Curator's Note
In January of 2008, the high-profile tech blogger, Robert Scobel, noted that he had been kicked off of Facebook for violating the service's "Terms of Use" agreement. Scobel had applied a script developed by Plaxo that could optically recognize and rip the information that users place it on their Facebook account and put it into their Plaxo account (to see Scoble's testimony of getting kicked off click here). This personal information is defined by Brad Fitzpatrick as the "social graph", "the global mapping of everybody and how they're related". While there is no one place where the social graph exists, the explosion of social networks as part of a our media ecologies is the reason why Facebook has been able to become such a potent technological, economic and social force and why companies such as Google are interested in developing APIs that allow social graphs to open up and work together .
What Scoble's experiment/stunt highlighted were two questions: 1) do you own your graph if you place it on a service?; and 2) why is this graph valued?

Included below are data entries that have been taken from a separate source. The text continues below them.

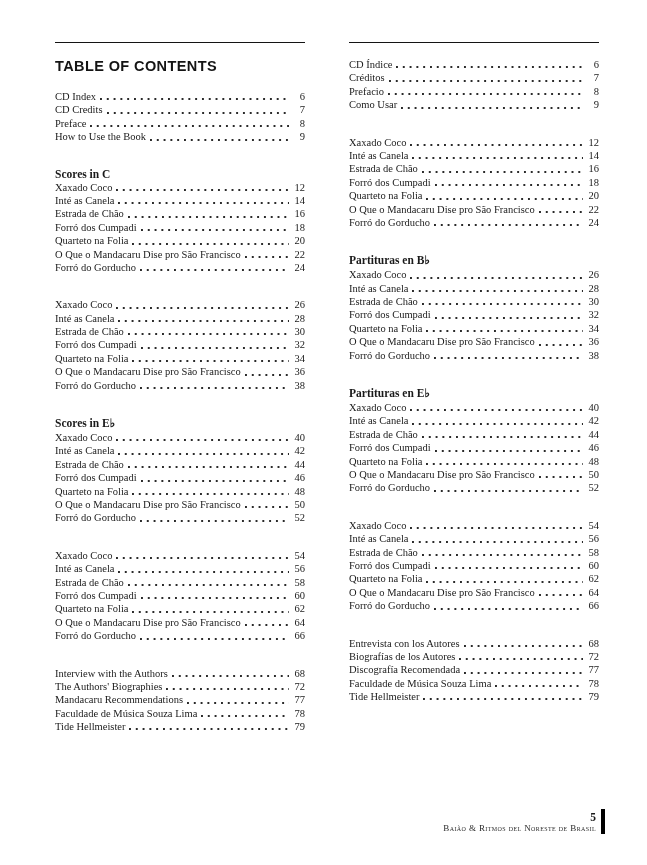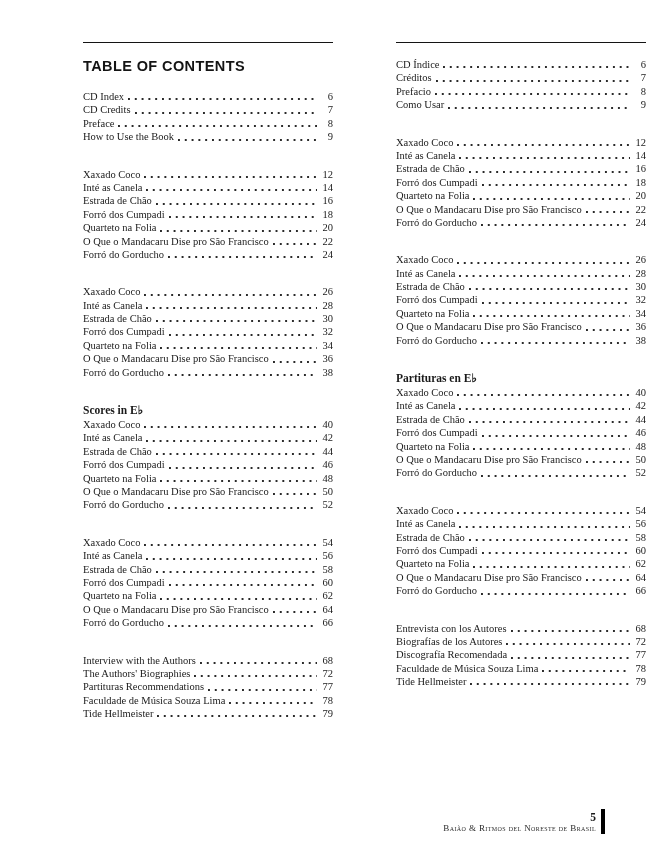--- a/index.html
+++ b/index.html
@@ -16,8 +16,7 @@
     position:absolute;
     top:42px; left:55px;
     display:flex;
-    gap:63px;
-    margin-left:28px;
+    gap:44px;
   }
   .col { width:250px; }
   .rule {

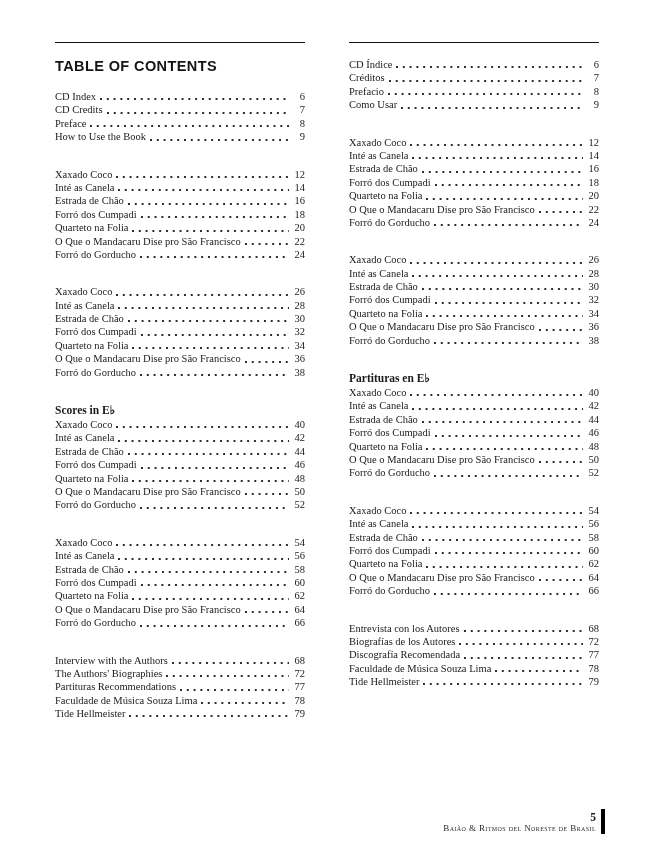--- a/index.html
+++ b/index.html
@@ -113,6 +113,7 @@
             </div>
           </div>
           <div class="section">
+            <div class="section-header">Scores in C</div>
             <div class="entry">
               <span class="entry-title">Xaxado Coco</span>
               <span class="leader"></span>

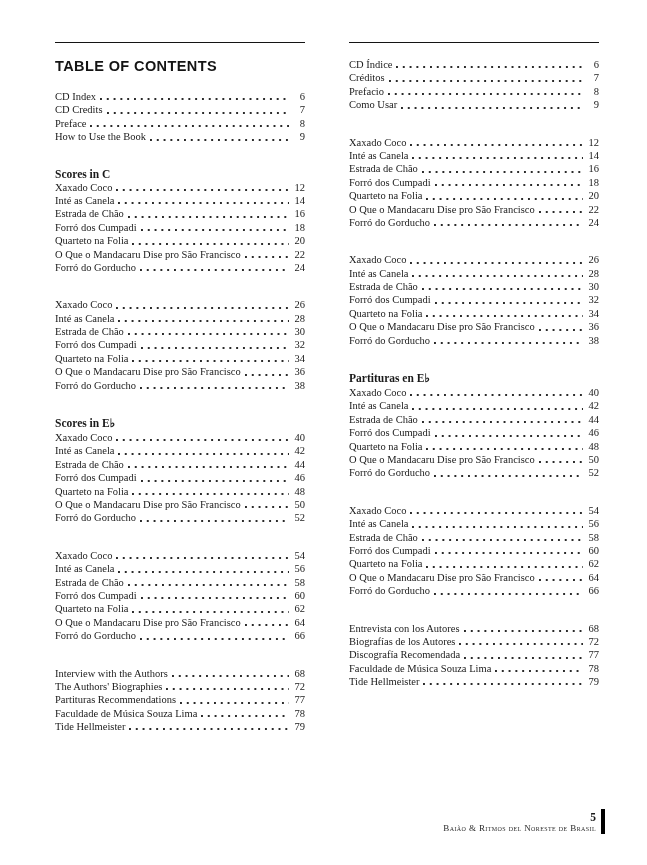--- a/index.html
+++ b/index.html
@@ -354,6 +354,7 @@
             </div>
           </div>
           <div class="section">
+            <div class="section-header">Partituras en B♭</div>
             <div class="entry">
               <span class="entry-title">Xaxado Coco</span>
               <span class="leader"></span>

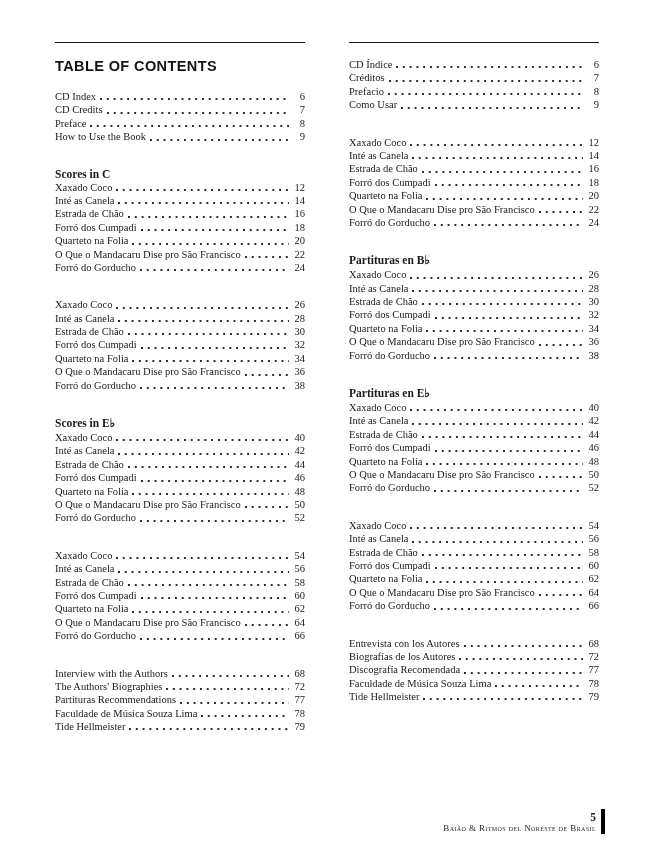--- a/index.html
+++ b/index.html
@@ -274,7 +274,7 @@
               <span class="page-num">72</span>
             </div>
             <div class="entry">
-              <span class="entry-title">Partituras Recommendations</span>
+              <span class="entry-title">Mandacaru Recommendations</span>
               <span class="leader"></span>
               <span class="page-num">77</span>
             </div>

Clearly, the first question is one of contracts legal dispute, but the second question is a point for economic and philosophical investigation. For me, it is clear to me that this not only brings up a classic "is the map the territory" question, i.e. is your social graph your social network, but it asks us to consider whether or not our social networks can be enabled without an effective representation, a graph, of who we know and how we are related. For myself the answer is obvious (it cannot), but for others in these videos and the question of what it is and what it is not, who owns it and what to do with it cannot be so easily resolved. These mappings are too valuable and hold too much at stake in digital media networks for there to be a solution without considerable debate and struggle. And as this video from linkfluence shows, graphing can be utilized as a source of power not only to understand influence but to possibly realize leverage.